– Entonces hay que sacarlo.

– Estaré listo en un minuto -dijo el doctor Brummel desde detrás de su mascarilla mientras ajustaba el tubo respiratorio. Satisfecho, alzó la vista hacia Nicole-. Vamos.

– Tenemos un neonatólogo de guardia.

– Bien -Nicole comprobó las constantes de Randi una última vez-. La paciente se encuentra estable -miró al equipo y después a la doctora Oliverio. Ahora Randi McCafferty tendría que luchar una batalla por su vida. Al igual que el bebé-. Muy bien, doctores, los pacientes son todos suyos.


Thorne conducía como un loco. Slade lo había llamado unas tres horas antes para comunicarle que Randi había tenido un accidente de coche en Glacier Park, allí en Montana.

Cuando recibió la llamada, se encontraba en Denver, en una reunión de negocios en las oficinas de McCafferty Internacional y se había marchado repentinamente. Le dijo a su secretaria que se ocupara de todo y que reorganizara su agenda, después había agarrado una bolsa con ropa que siempre tenía guardada en un armario y había conducido hasta el aeródromo. En una hora ya estaba en el aire, volando en el jet de la compañía directamente hasta una pista de aterrizaje privada que tenían en el rancho. No se había molestado en ir a ver si estaban sus hermanos, sino que directamente había tomado las llaves de una camioneta que tenía preparada, había metido dentro la bolsa y se había puesto en marcha hacia el hospital St. James, donde Randi estaba luchando por su vida.

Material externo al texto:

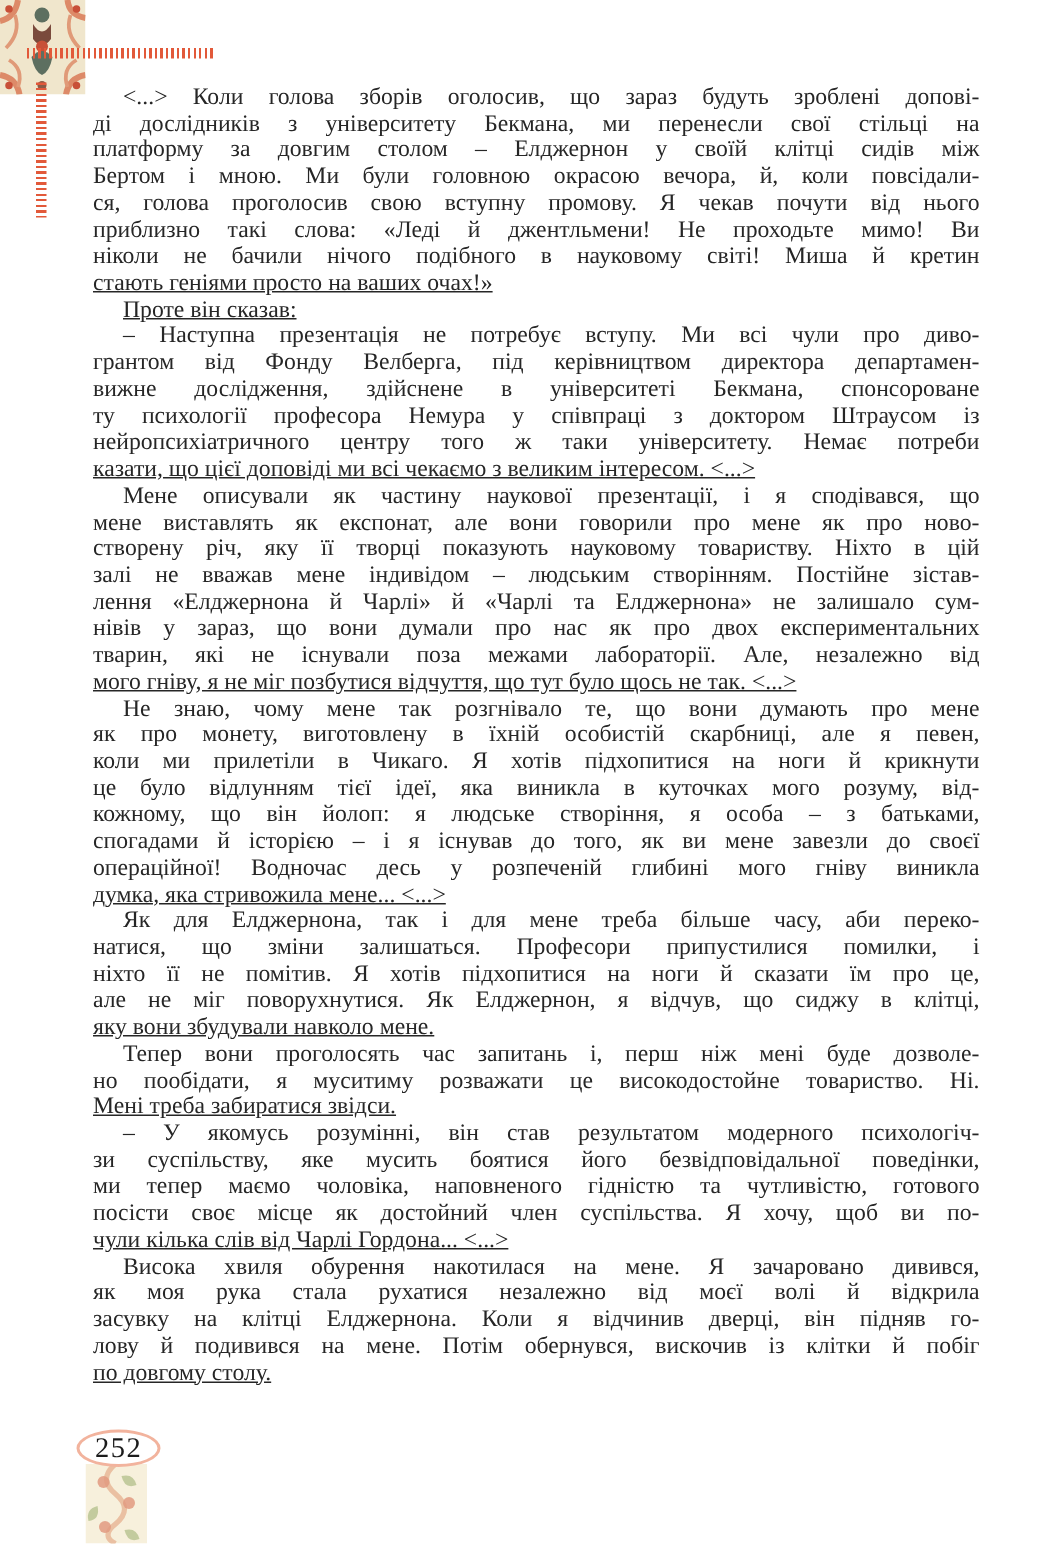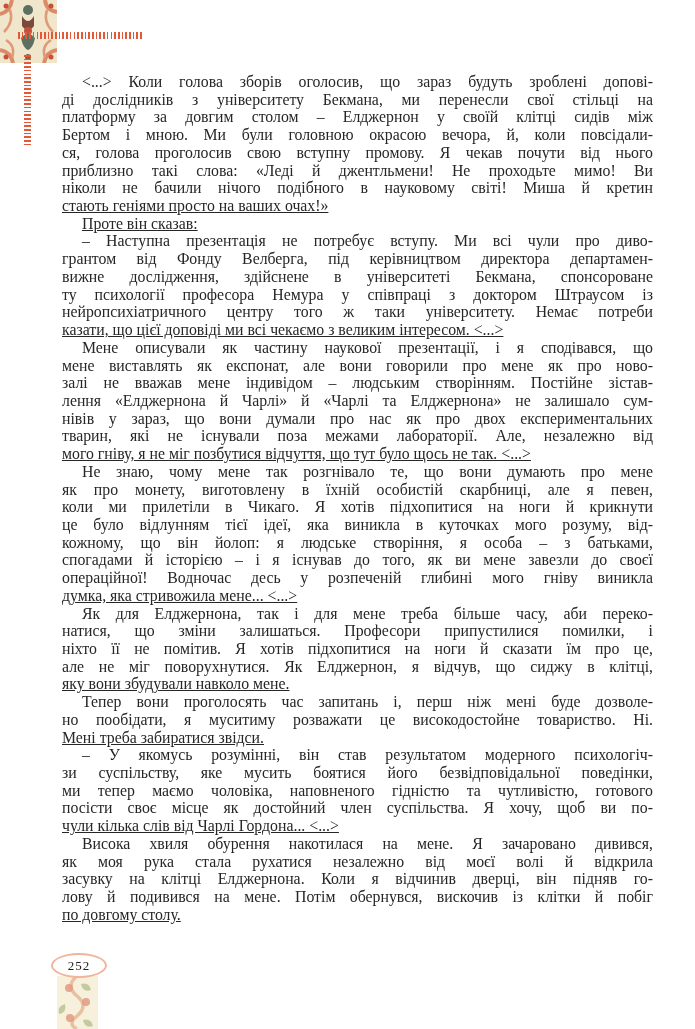--- a/index.html
+++ b/index.html
@@ -15,42 +15,42 @@
   .h-dashes{
     position:absolute;left:18px;top:32px;width:124px;height:7px;z-index:2;
     background:repeating-linear-gradient(90deg,#e2593a 0 1.6px,rgba(0,0,0,0) 1.6px 3.7px);
   }
   .v-dashes{
     position:absolute;left:24px;top:55px;width:7px;height:90px;z-index:2;
     background:repeating-linear-gradient(180deg,#e2593a 0 1.6px,rgba(0,0,0,0) 1.6px 3.7px);
   }
 
   .text-block{
-    position:absolute;left:62px;top:73px;width:591px;
+    position:absolute;left:62px;top:56px;width:591px;
     color:#262626;
     font-size:15.8px;line-height:17.72px;
     z-index:1;
   }
   .text-block p{margin:0;padding:0;}
   .text-block .line{
     display:block;
     text-align:justify;
     text-align-last:justify;
   }
   .text-block .line.last{text-align-last:left;text-decoration:underline;}
   .text-block .line.first{text-indent:20px;}
 
   .page-number-badge{
     position:absolute;left:51px;top:953px;width:56px;height:25px;
     background:#ffffff;border:2px solid #f2b39d;border-radius:50%;
     display:flex;align-items:center;justify-content:center;
     z-index:3;box-sizing:border-box;
   }
   .page-number-badge span{
-    font-size:13px;color:#1c1c1c;letter-spacing:1px;
+    font-size:19px;color:#1c1c1c;letter-spacing:1px;
   }
   .ornament-column{position:absolute;left:57px;top:976px;width:41px;height:53px;z-index:1;}
 </style>
 </head>
 <body>
 
 <div class="page">
 
   <svg class="ornament-tile" viewBox="0 0 57 63" xmlns="http://www.w3.org/2000/svg">
     <rect width="57" height="63" fill="#f0e6cc"></rect>
@@ -94,20 +94,21 @@
         <span class="line first">– Наступна презентація не потребує вступу. Ми всі чули про диво-</span>
         <span class="line">грантом від Фонду Велберга, під керівництвом директора департамен-</span>
         <span class="line">вижне дослідження, здійснене в університеті Бекмана, спонсороване</span>
         <span class="line">ту психології професора Немура у співпраці з доктором Штраусом із</span>
         <span class="line">нейропсихіатричного центру того ж таки університету. Немає потреби</span>
         <span class="line last">казати, що цієї доповіді ми всі чекаємо з великим інтересом. &lt;...&gt;</span>
       </p>
       <p>
         <span class="line first">Мене описували як частину наукової презентації, і я сподівався, що</span>
         <span class="line">мене виставлять як експонат, але вони говорили про мене як про ново-</span>
+        <span class="line">створену річ, яку її творці показують науковому товариству. Ніхто в цій</span>
         <span class="line">залі не вважав мене індивідом – людським створінням. Постійне зістав-</span>
         <span class="line">лення «Елджернона й Чарлі» й «Чарлі та Елджернона» не залишало сум-</span>
         <span class="line">нівів у зараз, що вони думали про нас як про двох експериментальних</span>
         <span class="line">тварин, які не існували поза межами лабораторії. Але, незалежно від</span>
         <span class="line last">мого гніву, я не міг позбутися відчуття, що тут було щось не так. &lt;...&gt;</span>
       </p>
       <p>
         <span class="line first">Не знаю, чому мене так розгнівало те, що вони думають про мене</span>
         <span class="line">як про монету, виготовлену в їхній особистій скарбниці, але я певен,</span>
         <span class="line">коли ми прилетіли в Чикаго. Я хотів підхопитися на ноги й крикнути</span>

Pisó el acelerador, dobló una esquina demasiado deprisa y oyó los neumáticos chirriar a modo de protesta. No sabía lo que estaba pasando; la llamada de su hermano Slade se había cortado y más tarde el teléfono había aparecido como desconectado, ya que allí la cobertura no era de las mejores. Pero sí que entendió que la vida de Randi corría peligro y que el nombre de la doctora que la había atendido era Stevenson. Aparte de eso, no sabía nada más.